A quick look into the ClojureScript ecosystem and a starting guide for developers interested in ClojureScript.

Learning

There are many online resources to learn Clojure and ClojureScript. I think the best one is clojureacademy. This is very much like codeacademy. A highly interactive learning environment. The downside is that it only contains courses on Clojure and not particular ClojureScript.

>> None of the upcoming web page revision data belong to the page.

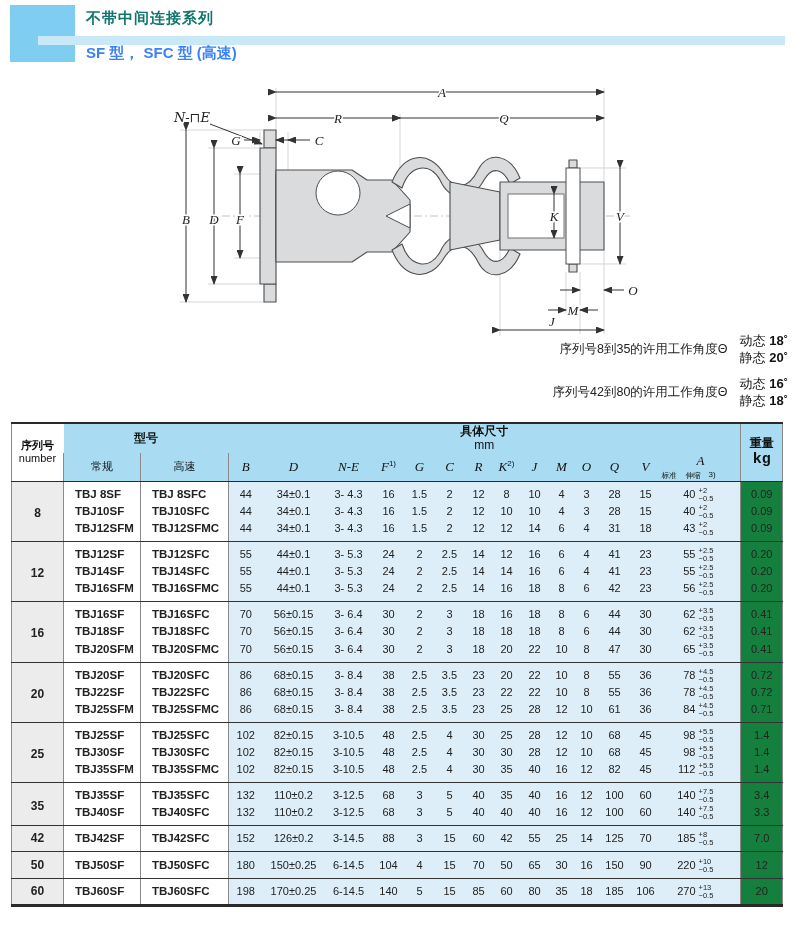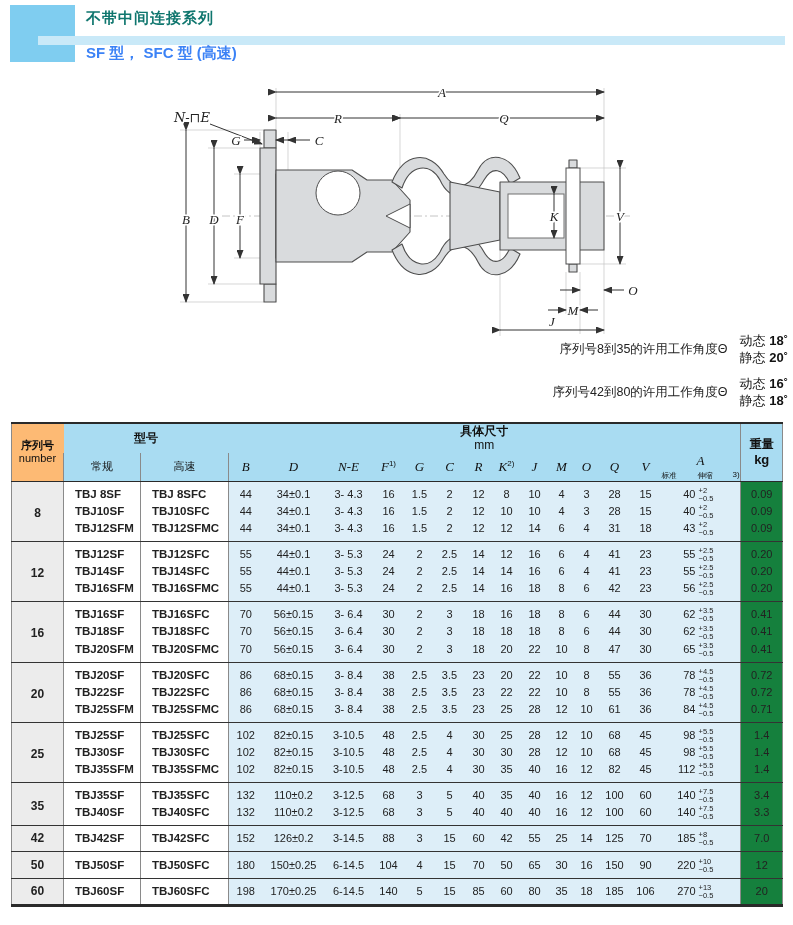--- a/index.html
+++ b/index.html
@@ -33,7 +33,7 @@
   thead th { font-weight:normal; vertical-align:middle; }
   thead { background:#a9dcf2; }
   thead tr.r2 th { border-bottom:1.5px solid #2a2a2a; }
-  th.serialh { background:#fdba74; font-size:11px; line-height:1.25; border-bottom:1.5px solid #2a2a2a; }
+  th.serialh { background:#ffffff; font-size:11px; line-height:1.25; border-bottom:1.5px solid #2a2a2a; }
   th.serialh .b { font-weight:bold; }
   .h-model, .h-dims, .h-weight { font-weight:bold; font-size:12px; line-height:1.2; }
   .h-weight { border-bottom:1.5px solid #2a2a2a; }

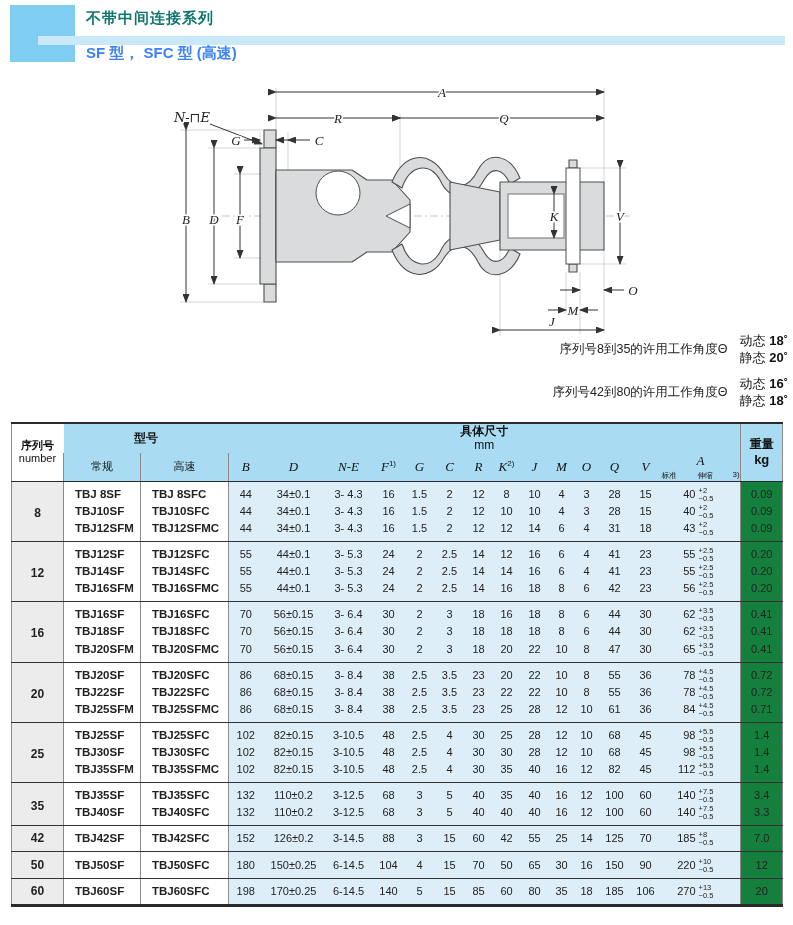--- a/index.html
+++ b/index.html
@@ -37,7 +37,7 @@
   th.serialh .b { font-weight:bold; }
   .h-model, .h-dims, .h-weight { font-weight:bold; font-size:12px; line-height:1.2; }
   .h-weight { border-bottom:1.5px solid #2a2a2a; }
-  .h-weight .unit { font-weight:bold; font-size:13px; }
+  .h-weight .unit { font-weight:bold; font-size:15px;font-family:Liberation Mono, monospace; }
   .h-dims .unit { font-weight:normal; font-size:12px; }
   .subh { font-size:11px; }
   .dimh i, .a-top i { font-family:"Liberation Serif","DejaVu Serif",serif; font-style:italic; font-size:13px; }

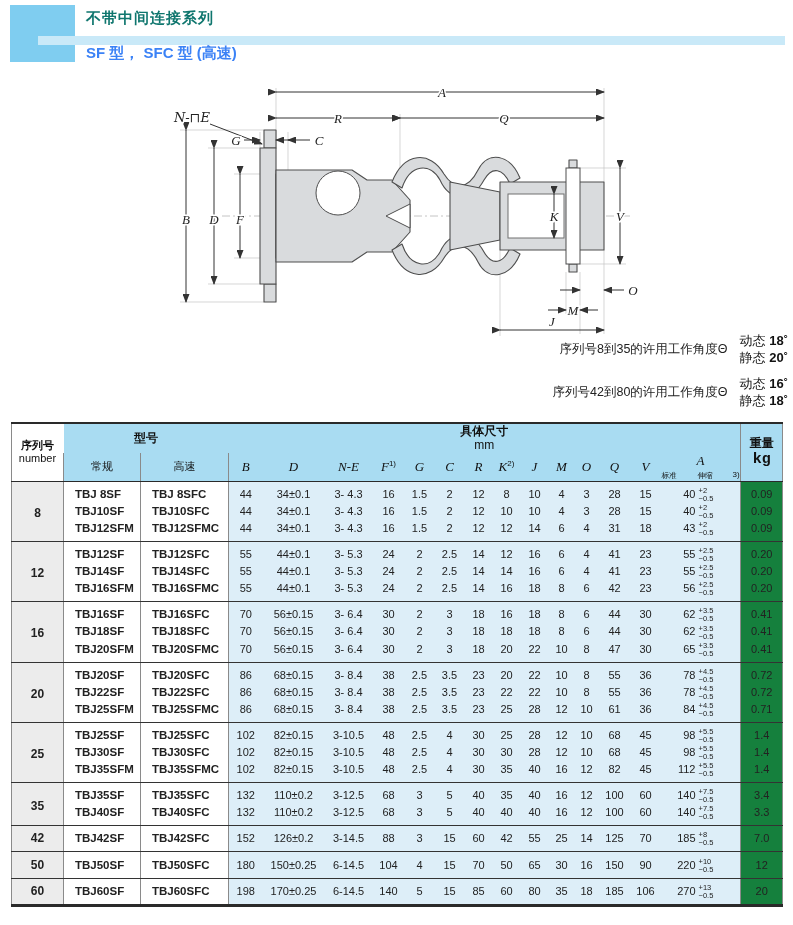--- a/index.html
+++ b/index.html
@@ -43,7 +43,7 @@
   .dimh i, .a-top i { font-family:"Liberation Serif","DejaVu Serif",serif; font-style:italic; font-size:13px; }
   .dimh sup, .a-sub sup { font-size:8px; }
   .a-top { text-align:center; }
-  .a-sub { display:flex; justify-content:flex-start; gap:20px; font-size:8px; margin-top:1px; }
+  .a-sub { display:flex; justify-content:flex-start; gap:8px; font-size:8px; margin-top:1px; }
   .a-sub span { transform:scale(.95); }
 
   .v { border-left:1px solid #8a8a8a; }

A thing I noticed reading through the official documentation and third party packages documentation is that the language is more flamboyant than I’m used to. Are there anyone else that has noticed that?

Tutorials

Documentation

Workflow

The workflow is not as fluent if you are coming straight from the web world of webpack and NPM. ClojureScript runs on the JVM and the startup is rather slow. When it’s up and running there are however no problems. It still feels sluggish and kinda weird to work on the JVM while building an SPA for the web for me. Figwheel (ClojureScript’s live reloader) is really a must and it works flawlessly as well.

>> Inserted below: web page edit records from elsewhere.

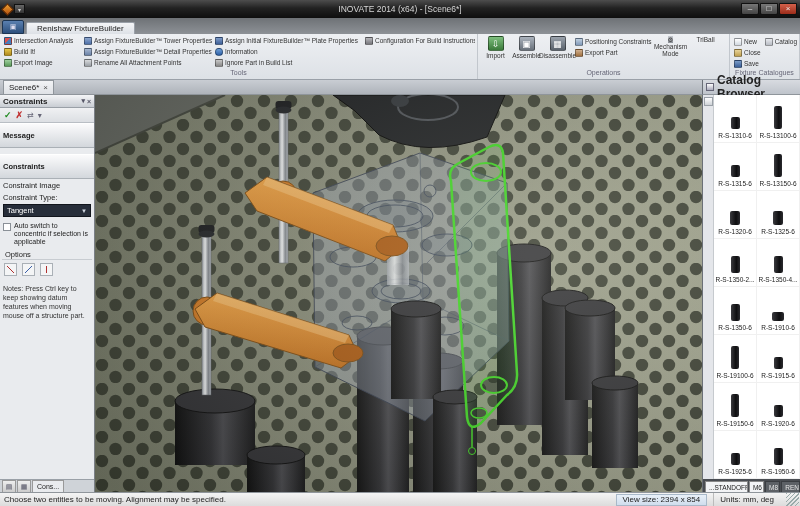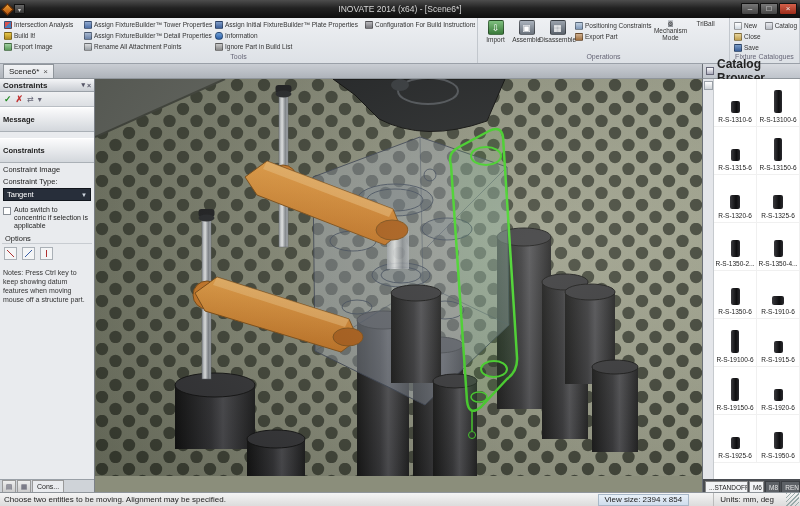--- a/index.html
+++ b/index.html
@@ -174,6 +174,10 @@
     </div>
   </div>
 
+  <div class="tabrow">
+    <div class="appbtn">▣</div>
+    <div class="ribtab">Renishaw FixtureBuilder</div>
+  </div>
 
   <div class="ribbon">
 

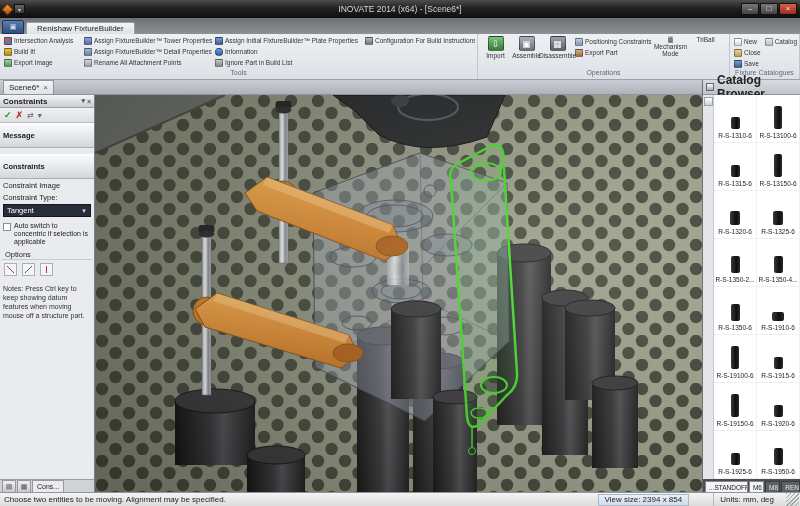--- a/index.html
+++ b/index.html
@@ -152,7 +152,7 @@
   .smsg { flex:1; white-space:nowrap; overflow:hidden; }
   .ssize { background:linear-gradient(#e8f0f8,#cfdded); border:1px solid #a8b8c8; padding:0 6px; height:12px;
            display:flex; align-items:center; white-space:nowrap; }
-  .sunits { padding:0 6px; border-left:1px solid #bbb; height:14px; display:flex; align-items:center; white-space:nowrap;margin-left:18px; }
+  .sunits { padding:0 6px; border-left:1px solid #bbb; height:14px; display:flex; align-items:center; white-space:nowrap; }
   .sgrip { width:13px; height:13px; margin-right:1px;
            background:repeating-linear-gradient(135deg,#9aa 0 1px,transparent 1px 3px); }
 </style>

Where ClojureScript really shines is the REPL capabilities. This is a powerful feature and invites you to try, test and learn.

Clojure tools

Third-party packages

It seems like in the ClojureScript's community there are a lot of highly skilled developers. There are not a whole lot of packages but most of them are of quite good quality. As a beginner, I found the documentation on some of them rather lacking.

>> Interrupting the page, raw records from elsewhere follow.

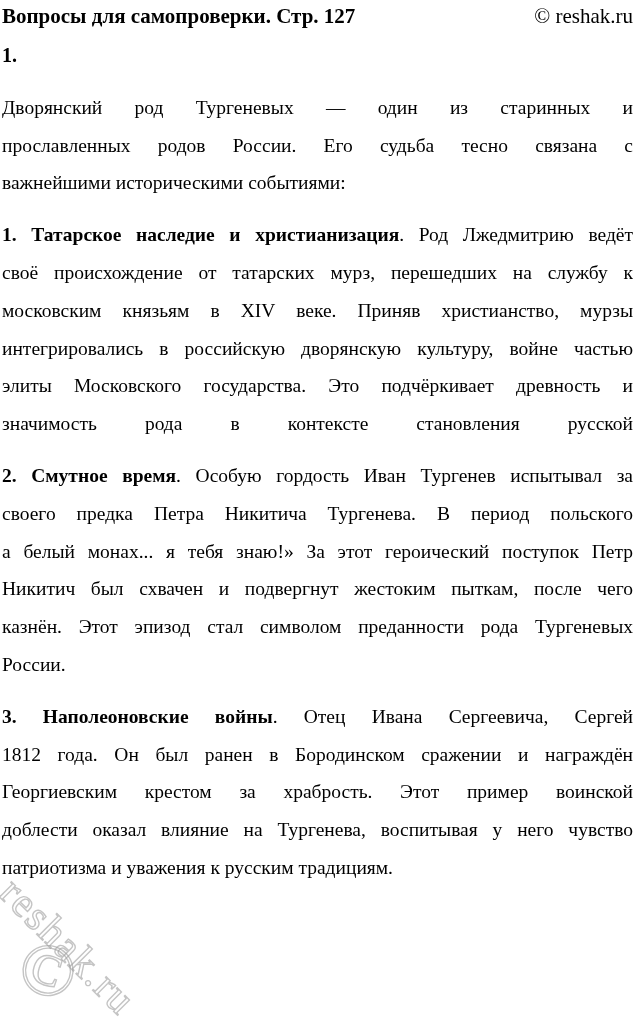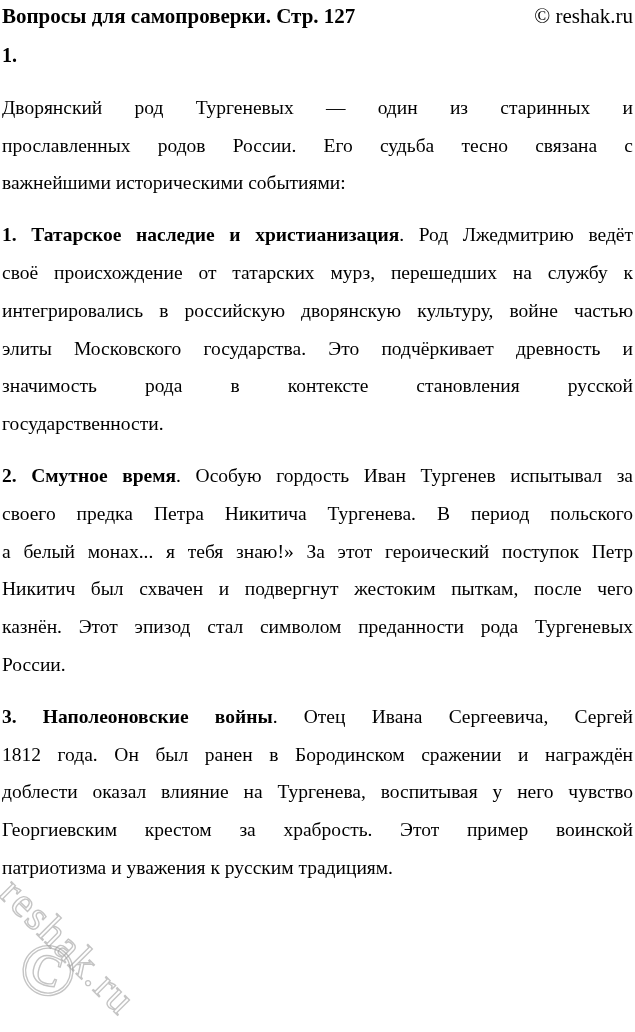--- a/index.html
+++ b/index.html
@@ -93,6 +93,7 @@
       <div class="para">
         <div class="line"><b>1. Татарское наследие и христианизация</b><span>. Род Лжедмитрию ведёт</span></div>
         <div class="line"><span>своё происхождение от татарских мурз, перешедших на службу к</span></div>
+        <div class="line"><span>московским князьям в XIV веке. Приняв христианство, мурзы</span></div>
         <div class="line"><span>интегрировались в российскую дворянскую культуру, войне частью</span></div>
         <div class="line"><span>элиты Московского государства. Это подчёркивает древность и</span></div>
         <div class="line"><span>значимость рода в контексте становления русской</span></div>

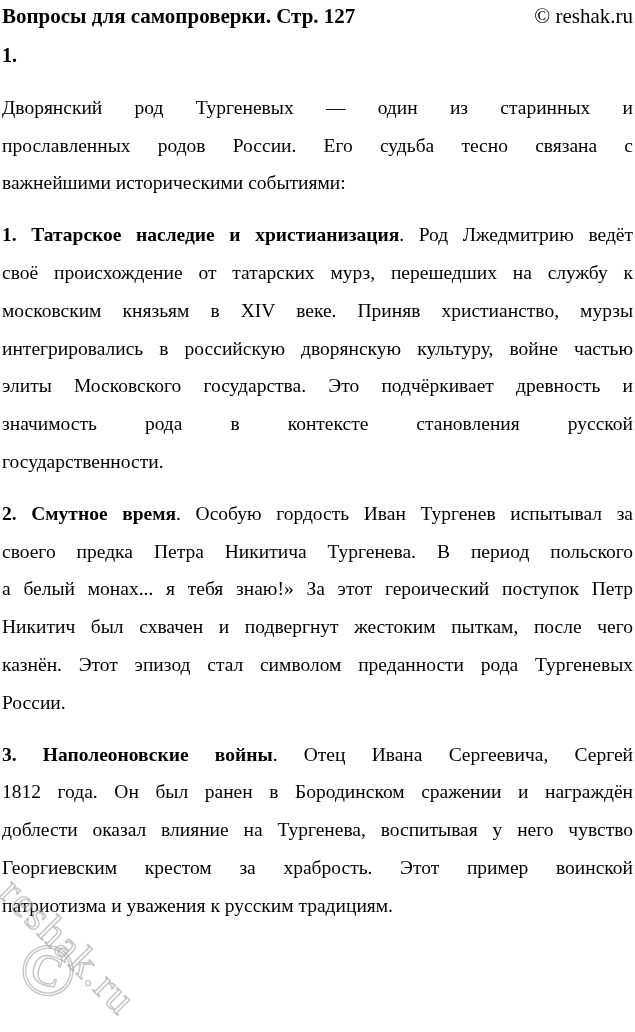--- a/index.html
+++ b/index.html
@@ -97,7 +97,6 @@
         <div class="line"><span>интегрировались в российскую дворянскую культуру, войне частью</span></div>
         <div class="line"><span>элиты Московского государства. Это подчёркивает древность и</span></div>
         <div class="line"><span>значимость рода в контексте становления русской</span></div>
-        <div class="line last"><span>государственности.</span></div>
       </div>
       <div class="para">
         <div class="line"><b>2. Смутное время</b><span>. Особую гордость Иван Тургенев испытывал за</span></div>

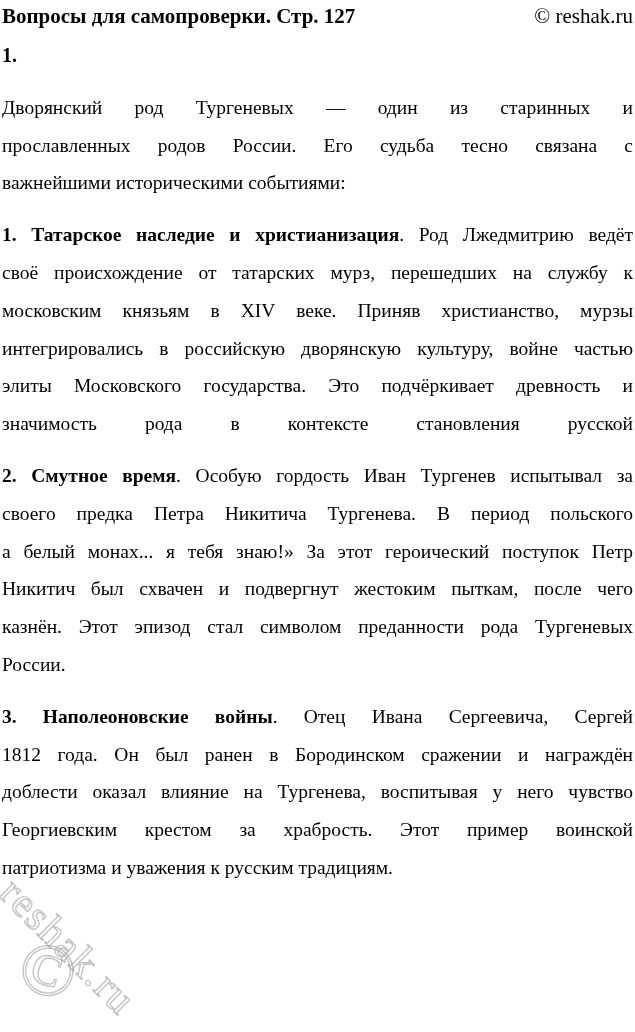--- a/index.html
+++ b/index.html
@@ -109,8 +109,8 @@
       <div class="para">
         <div class="line"><b>3. Наполеоновские войны</b><span>. Отец Ивана Сергеевича, Сергей</span></div>
         <div class="line"><span>1812 года. Он был ранен в Бородинском сражении и награждён</span></div>
+        <div class="line"><span>Георгиевским крестом за храбрость. Этот пример воинской</span></div>
         <div class="line"><span>доблести оказал влияние на Тургенева, воспитывая у него чувство</span></div>
-        <div class="line"><span>Георгиевским крестом за храбрость. Этот пример воинской</span></div>
         <div class="line last"><span>патриотизма и уважения к русским традициям.</span></div>
       </div>
     </div>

You can also use third-party javascript libraries, either through CLJSJS or including it in your build process.

Tooling

Clojure tooling

  • Atom
    • Can be quite good with plugins (Parinfer, atom-parinfer, lisp-paredit)
    • Not a good out of the box experience
  • Cursive
    • Cost $199 for a commercial license
    • Great code completion, REPL, and debugger
    • IntelliJ plugin
  • VSCode
    • Can be acceptable with plugins (Vs-code-parinfer, vscode-clojure-debug)
    • The plugins is still immature
  • Light Table
    • First class support for ClojureScript (Light Table is built into it)
    • Many plugins
    • Sluggish performance and not completely bug-free
    • Development seems to have stagnated
  • Emacs
    • The most popular choice
    • Many plugins
    • Steep learning curve
    • Keyboard based workflow
  • Nightlight
    • Runs inside your project
    • Basic editor functionality
    • REPL, code completion, and instaREPL
  • Nightcode
    • Simple IDE for Clojure(Script)
    • Easy to get started
    • Web-based version is also available
  • Vim
    • Quite a popular choice
    • Keyboard based workflow

ClojureScript's tooling is weak compared to other languages. The best ones after my short period of testing are undoubtedly Emacs, Cursive, and Atom. There are other good ones like nightlight and nightcode but they are quite simple in terms of functionality.

Conclusion

I believe ClojureScript still have some work to do so it will be more inviting to learn for web developers that usually work with React, Vue or Angular. The tooling support is a must since most programmers have a favorite editor and it takes time to get comfortable with an editor. The documentation is quite good but still not there yet.